In the 1960s, there was concern that with the end of colonisation, African States would be swayed by USSR and take up communism which would see America disadvantaged in the Cold War.
The Bonnie Brae Diner on Route 40, just outside of Edgewood, Maryland, was an unlikely spot for a crisis of American foreign relations.
On June 26 1961, Adam Malick Sow, the newly-appointed Ambassador of Chad to the US, left New York for Washington DC where he planned to present his diplomatic credentials to President John F. Kennedy.
Just after crossing the Maryland border, Sow stopped at a service station and headed for the nearby Bonnie Brae, hoping to cure a headache with a cup of coffee.
Upon entering the diner, however, he was informed the restaurant did not serve people of his skin colour.

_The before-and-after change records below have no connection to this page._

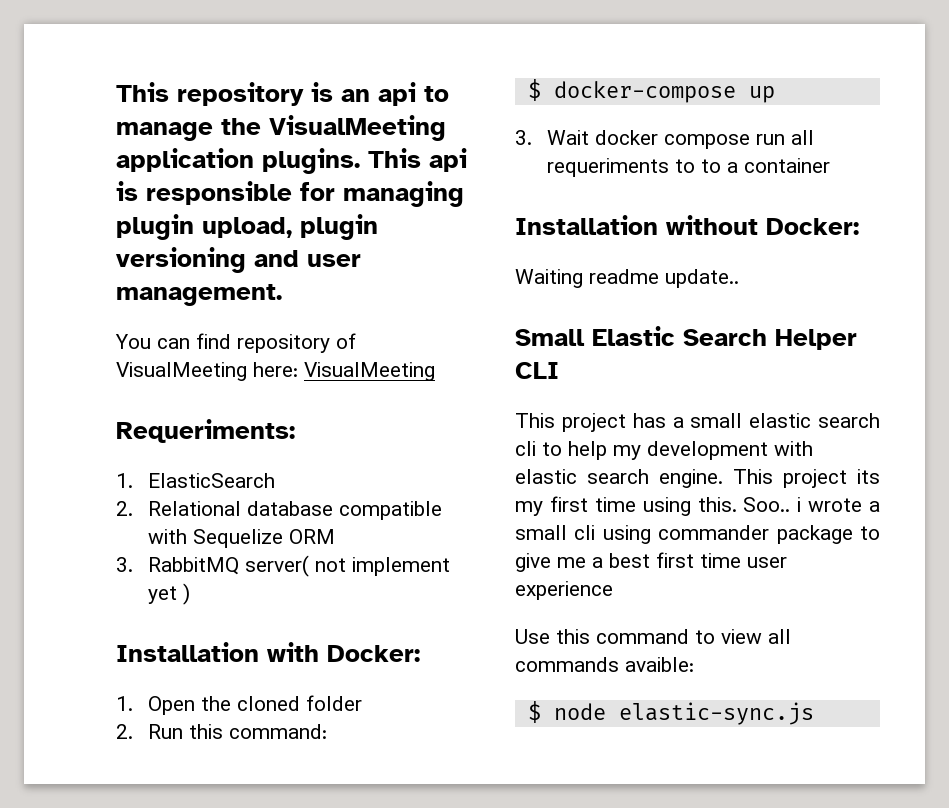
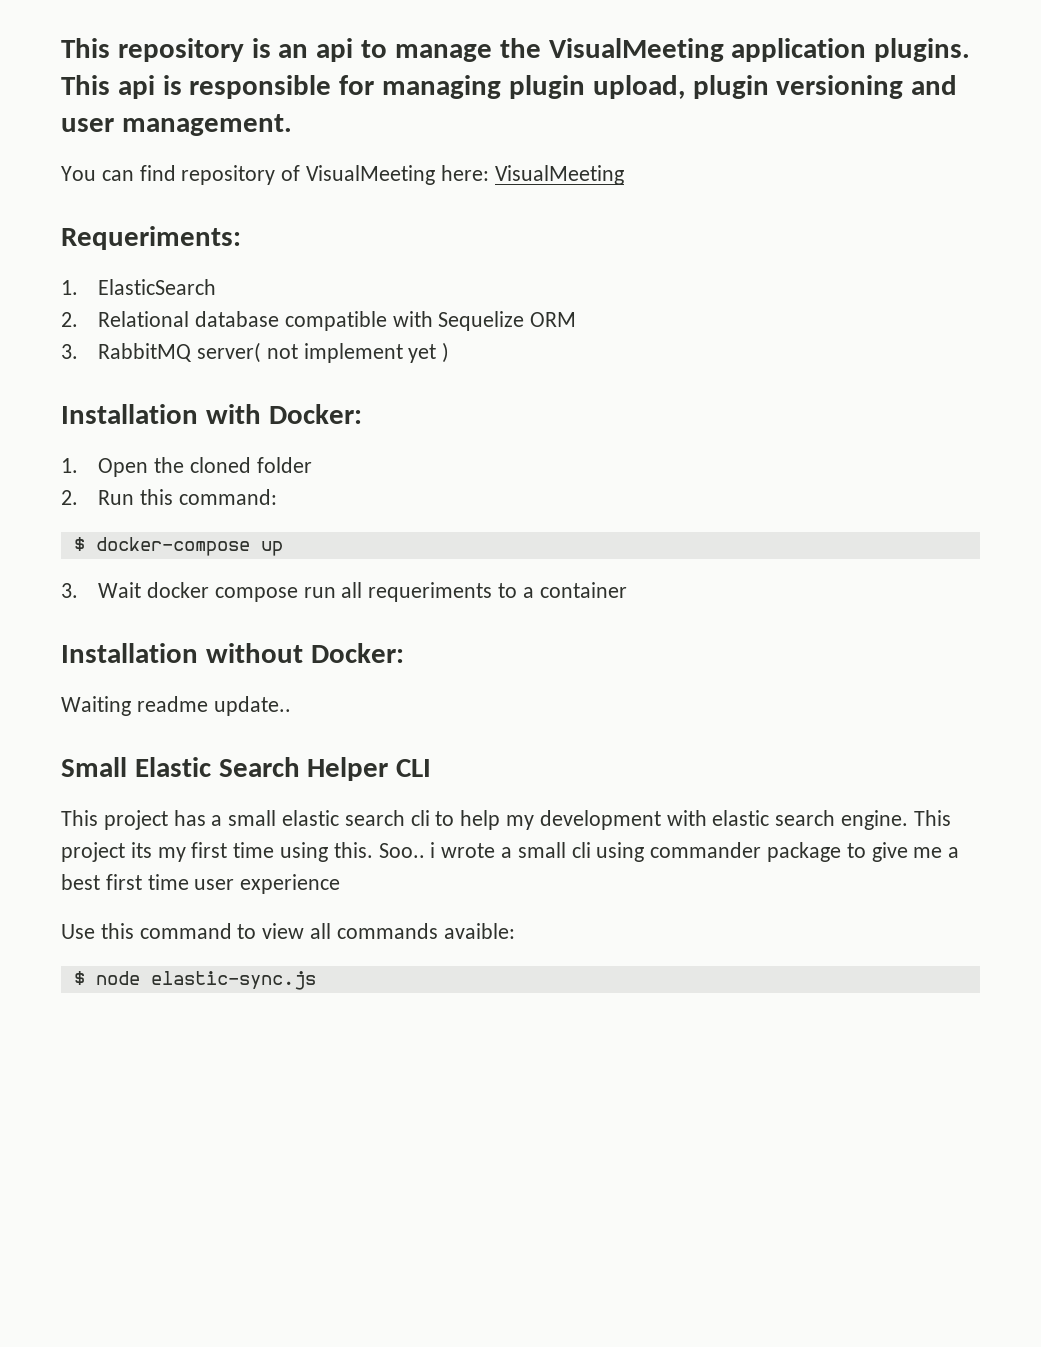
[701,159,722,173] to -> (518, 590) none

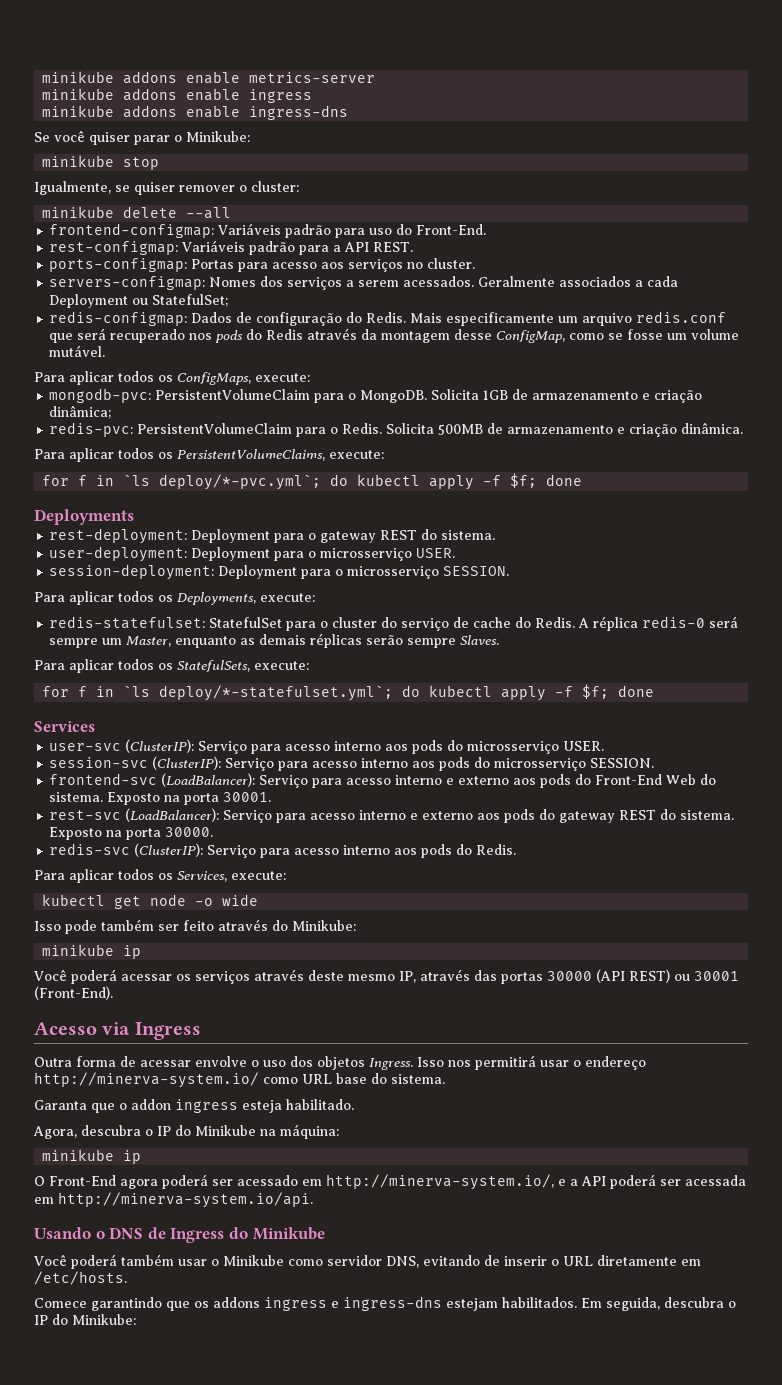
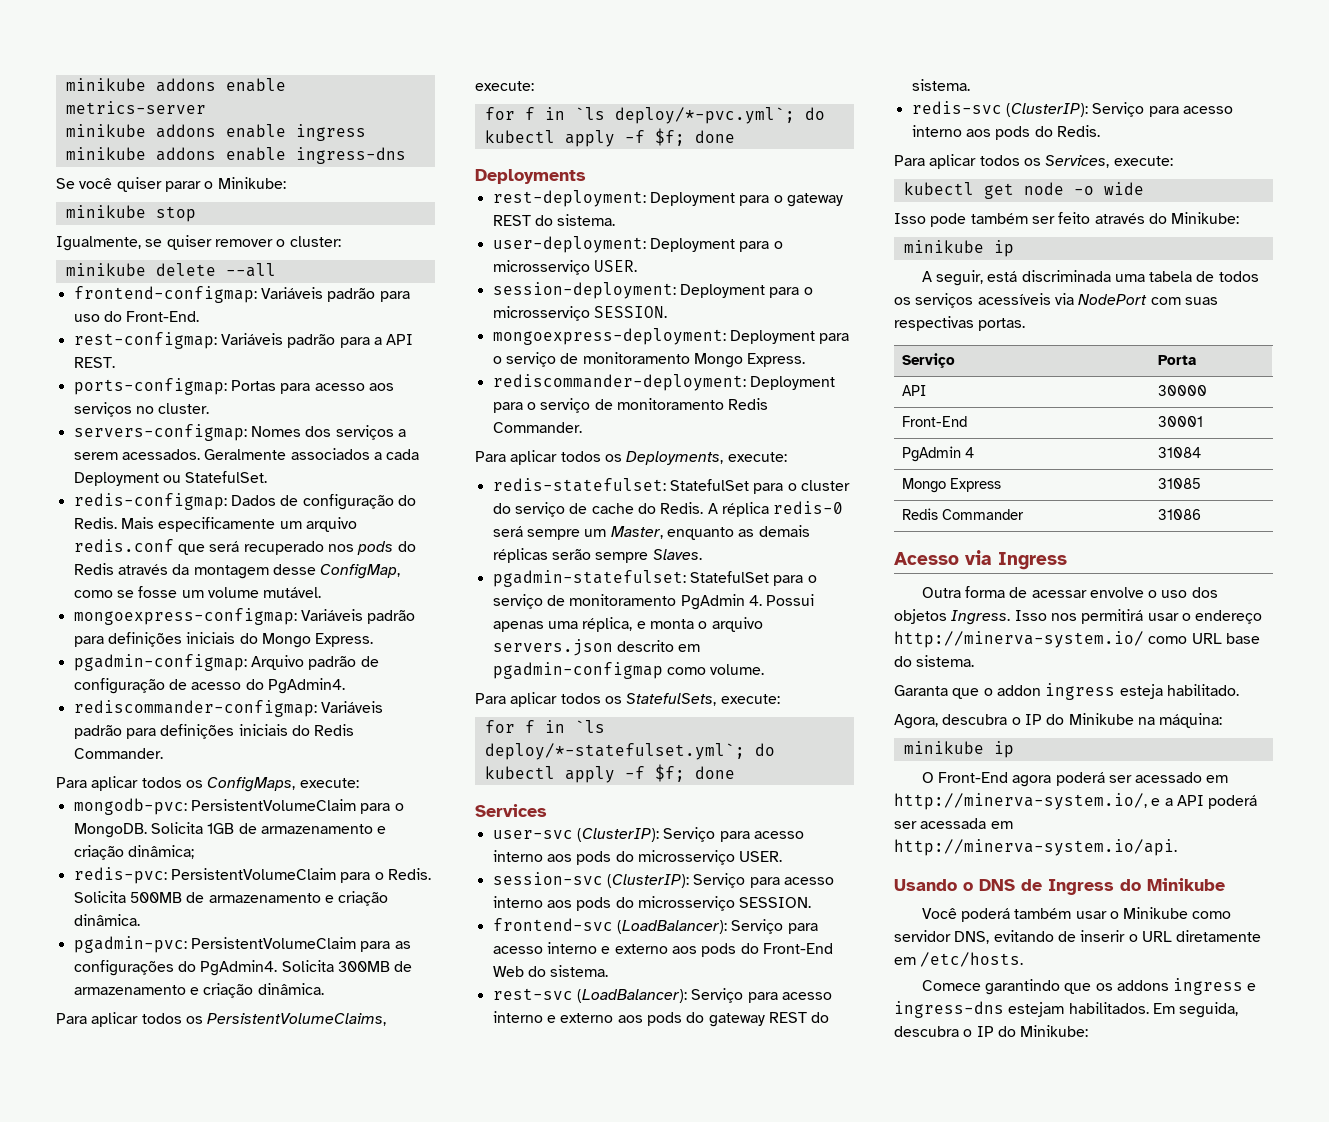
[152,294,229,307] StatefulSet; -> [185,471,268,483] StatefulSet.
(106, 351) none -> [73,608,416,625] [73,632,374,648] [73,654,379,671] [73,678,345,694] [73,700,383,717] [73,724,355,739] [73,748,163,759] // mongoexpress-configmap: Variáveis padrão para definições iniciais do Mongo Express. // pgadmin-configmap: Arquivo padrão de configuração de acesso do PgAdmin4. // rediscommander-configmap: Variáveis padrão para definições iniciais do Redis Commander.
(744, 428) none -> [73,936,411,953] [73,960,413,976] [73,983,324,998] // pgadmin-pvc: PersistentVolumeClaim para as configurações do PgAdmin4. Solicita 300MB de armazenamento e criação dinâmica.
(510, 571) none -> [492,328,850,345] [492,352,806,368] [492,374,835,391] [492,398,769,413] [492,422,582,433] // mongoexpress-deployment: Deployment para o serviço de monitoramento Mongo Express. // rediscommander-deployment: Deployment para o serviço de monitoramento Redis Commander.
(500, 640) none -> [492,570,817,587] [492,594,815,610] [492,617,763,632] [492,639,701,656] [492,662,765,679] // pgadmin-statefulset: StatefulSet para o serviço de monitoramento PgAdmin 4. Possui apenas uma réplica, e monta o arquivo servers.json descrito em pgadmin-configmap como volume.
[107,792,272,805] Exposto na porta 30001. -> (609, 971) none
[49,827,214,840] Exposto na porta 30000. -> (970, 85) none
[34,969,739,984] [34,986,113,1000] Você poderá acessar os serviços através deste mesmo IP, através das portas 30000 (API REST) ou 30001 (Front-End). -> [921,270,1259,286] [894,293,1218,308] [894,316,1026,331] [901,353,955,368] [1157,355,1196,365] [901,385,926,396] [1157,385,1207,396] [901,416,967,427] [1157,416,1203,427] [901,446,974,462] [1157,447,1201,458] [901,478,1001,493] [1157,478,1201,489] [901,508,1024,520] [1157,509,1201,520] A seguir, está discriminada uma tabela de todos os serviços acessíveis via NodePort com suas respectivas portas. // Serviço | Porta // API | 30000 // Front-End | 30001 // PgAdmin 4 | 31084 // Mongo Express | 31085 // Redis Commander | 31086

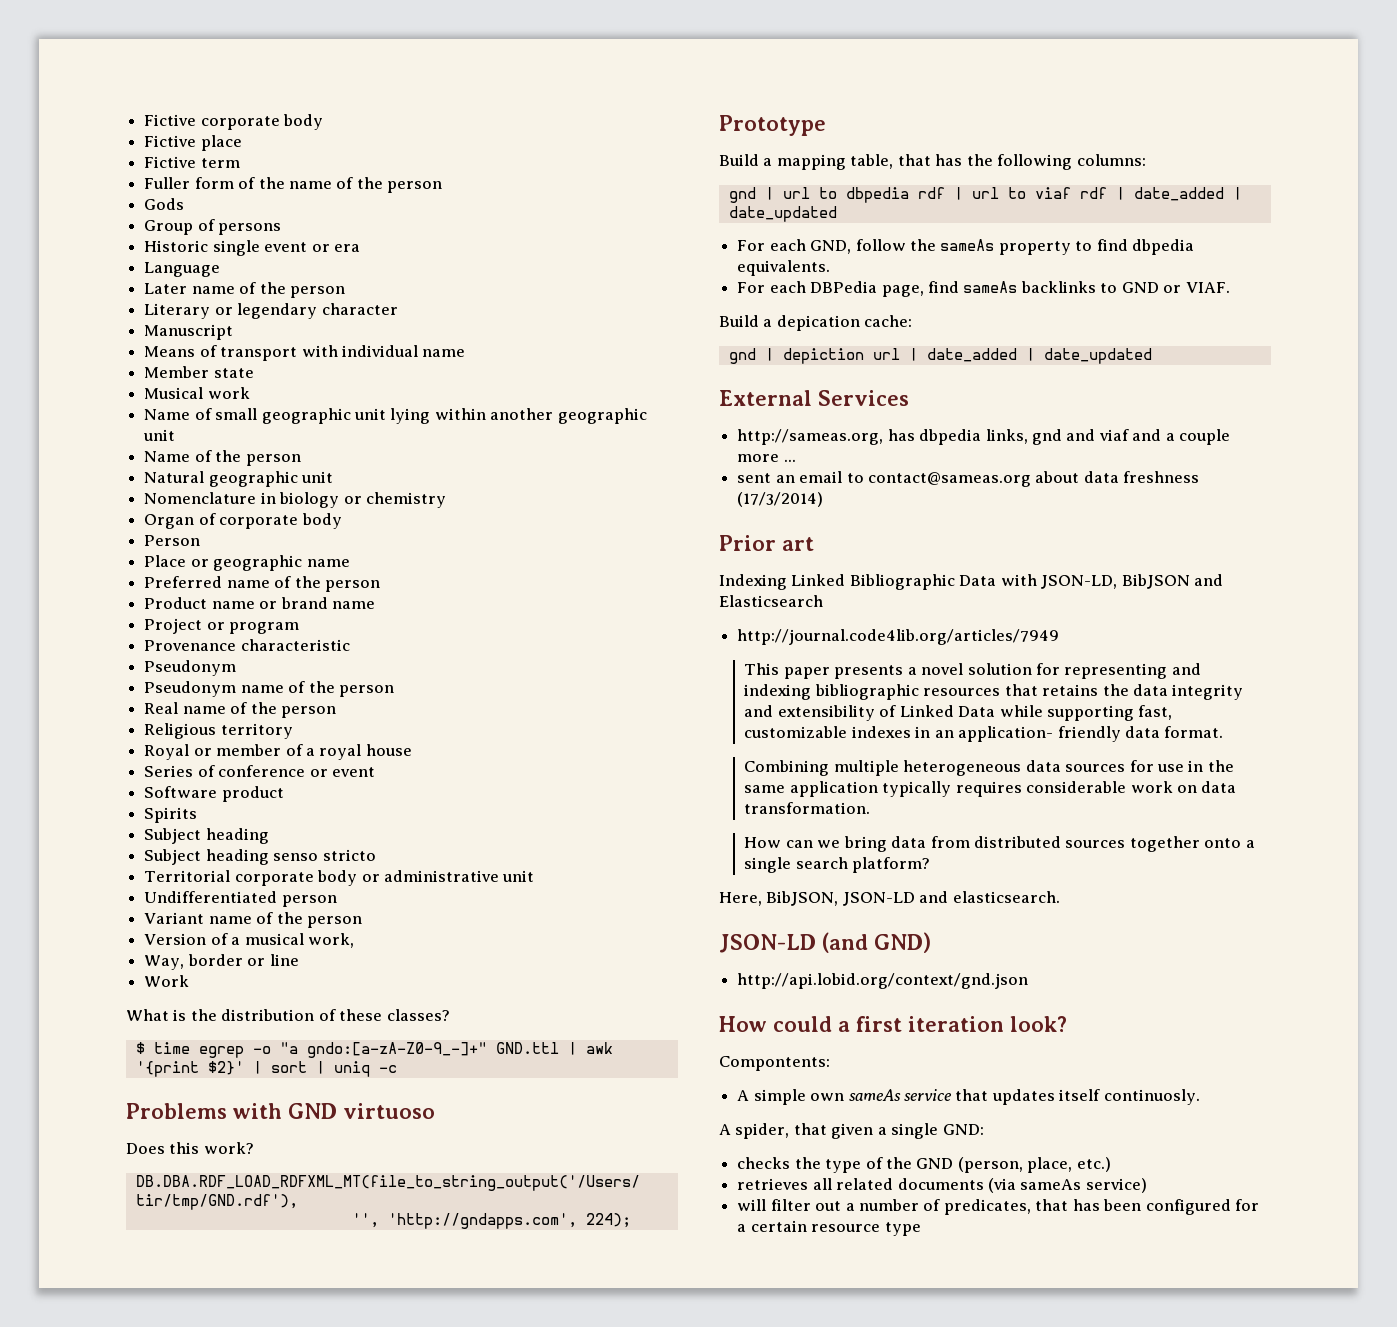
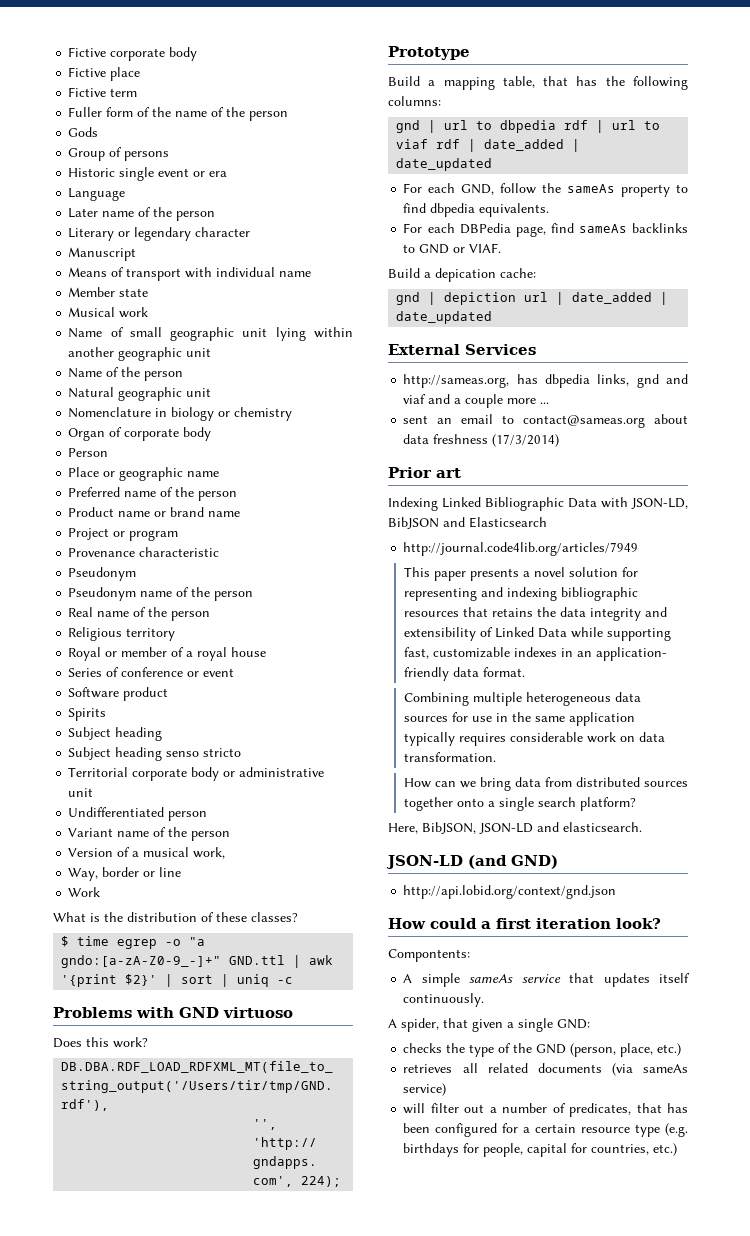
[810,1093,845,1101] own -> (460, 980) none
[1103,1089,1200,1105] continuosly. -> [403,993,485,1007] continuously.
(921, 1229) none -> [665,1123,688,1137] [403,1143,678,1157] (e.g. birthdays for people, capital for countries, etc.)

“That’s the way it is here,” said the proprietress.
Sow – using an interpreter – told her that he was a diplomat and explained to her that such discrimination would not benefit her country’s relations with Africa, only to be rebuffed a second time.
Specifically, he was told to get his ‘ass’ out.
Half a world away, news of the incident spread; on July 12, the New China News Agency reported on this event across all of Asia.
It reproduced the exact text from an article in the previous day’s New York Times concerning the event.
Before the year’s end, dozens of officials from Sierra Leone, Niger, Cameroon, Togo and numerous other African nations would receive similar introductions to American racism.
America was in a catch-22 – it could either lose diplomatic ties with African states due to racism and segregation in its borders, or reform by heeding the calls by the civil rights movement and maintain cordial relations with Africa. On the other hand, it could in-turn deny African-Americans their rights and lose Africa to the Soviet Union.
One could interpret the move by the American establishment to have given the Civil Rights Movement an inch, was not based on the sudden realisation that segregation and racism were vile, but more on the need to win Africans from the Soviets.
In truth, there has been very little progress in terms of race relations in America since then.
The rebirth of a black consciousness movement, through #BlacksLivesMatter, stands as testimony that whites are still legally provided for with instruments to discriminate against and kill African-Americans.